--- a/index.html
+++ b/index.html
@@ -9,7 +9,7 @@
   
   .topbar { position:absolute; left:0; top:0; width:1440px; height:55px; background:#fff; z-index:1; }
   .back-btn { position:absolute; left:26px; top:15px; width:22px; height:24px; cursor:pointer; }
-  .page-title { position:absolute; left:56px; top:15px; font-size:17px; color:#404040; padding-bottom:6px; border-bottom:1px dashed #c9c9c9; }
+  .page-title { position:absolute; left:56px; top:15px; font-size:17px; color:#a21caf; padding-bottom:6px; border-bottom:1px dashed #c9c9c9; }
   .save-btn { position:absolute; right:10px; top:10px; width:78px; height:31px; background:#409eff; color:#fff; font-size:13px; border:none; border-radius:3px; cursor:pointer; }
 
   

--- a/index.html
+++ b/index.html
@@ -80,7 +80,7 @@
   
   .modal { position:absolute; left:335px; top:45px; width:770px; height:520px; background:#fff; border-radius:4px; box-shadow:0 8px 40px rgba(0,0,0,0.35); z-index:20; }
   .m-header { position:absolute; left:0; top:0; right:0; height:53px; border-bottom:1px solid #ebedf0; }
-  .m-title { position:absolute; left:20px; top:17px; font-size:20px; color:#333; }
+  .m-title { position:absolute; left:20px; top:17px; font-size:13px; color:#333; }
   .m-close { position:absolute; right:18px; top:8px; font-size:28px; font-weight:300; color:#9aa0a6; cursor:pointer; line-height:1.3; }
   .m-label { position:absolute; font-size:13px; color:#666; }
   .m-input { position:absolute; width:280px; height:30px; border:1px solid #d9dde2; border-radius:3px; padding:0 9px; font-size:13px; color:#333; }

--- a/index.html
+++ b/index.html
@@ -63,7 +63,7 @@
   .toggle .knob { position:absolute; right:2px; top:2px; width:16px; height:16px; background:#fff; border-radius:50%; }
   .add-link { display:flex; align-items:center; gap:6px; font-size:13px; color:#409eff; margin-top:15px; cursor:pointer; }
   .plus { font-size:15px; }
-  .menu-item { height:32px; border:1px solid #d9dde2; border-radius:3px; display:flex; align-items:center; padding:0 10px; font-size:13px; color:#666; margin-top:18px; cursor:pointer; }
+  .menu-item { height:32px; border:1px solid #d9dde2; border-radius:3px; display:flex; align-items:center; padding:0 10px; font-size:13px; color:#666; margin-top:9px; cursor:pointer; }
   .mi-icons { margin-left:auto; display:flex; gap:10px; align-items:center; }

::::

- [To do] Everything in the listing should be transcribed exactly.

- [Exercise solution]
--- a/index.html
+++ b/index.html
@@ -9,7 +9,7 @@
   
   .topbar { position:absolute; left:0; top:0; width:1440px; height:55px; background:#fff; z-index:1; }
   .back-btn { position:absolute; left:26px; top:15px; width:22px; height:24px; cursor:pointer; }
-  .page-title { position:absolute; left:56px; top:15px; font-size:17px; color:#404040; padding-bottom:6px; border-bottom:1px dashed #c9c9c9; }
+  .page-title { position:absolute; left:56px; top:15px; font-size:17px; color:#a21caf; padding-bottom:6px; border-bottom:1px dashed #c9c9c9; }
   .save-btn { position:absolute; right:10px; top:10px; width:78px; height:31px; background:#409eff; color:#fff; font-size:13px; border:none; border-radius:3px; cursor:pointer; }
 
   

--- a/index.html
+++ b/index.html
@@ -80,7 +80,7 @@
   
   .modal { position:absolute; left:335px; top:45px; width:770px; height:520px; background:#fff; border-radius:4px; box-shadow:0 8px 40px rgba(0,0,0,0.35); z-index:20; }
   .m-header { position:absolute; left:0; top:0; right:0; height:53px; border-bottom:1px solid #ebedf0; }
-  .m-title { position:absolute; left:20px; top:17px; font-size:20px; color:#333; }
+  .m-title { position:absolute; left:20px; top:17px; font-size:13px; color:#333; }
   .m-close { position:absolute; right:18px; top:8px; font-size:28px; font-weight:300; color:#9aa0a6; cursor:pointer; line-height:1.3; }
   .m-label { position:absolute; font-size:13px; color:#666; }
   .m-input { position:absolute; width:280px; height:30px; border:1px solid #d9dde2; border-radius:3px; padding:0 9px; font-size:13px; color:#333; }

--- a/index.html
+++ b/index.html
@@ -63,7 +63,7 @@
   .toggle .knob { position:absolute; right:2px; top:2px; width:16px; height:16px; background:#fff; border-radius:50%; }
   .add-link { display:flex; align-items:center; gap:6px; font-size:13px; color:#409eff; margin-top:15px; cursor:pointer; }
   .plus { font-size:15px; }
-  .menu-item { height:32px; border:1px solid #d9dde2; border-radius:3px; display:flex; align-items:center; padding:0 10px; font-size:13px; color:#666; margin-top:18px; cursor:pointer; }
+  .menu-item { height:32px; border:1px solid #d9dde2; border-radius:3px; display:flex; align-items:center; padding:0 10px; font-size:13px; color:#666; margin-top:9px; cursor:pointer; }
   .mi-icons { margin-left:auto; display:flex; gap:10px; align-items:center; }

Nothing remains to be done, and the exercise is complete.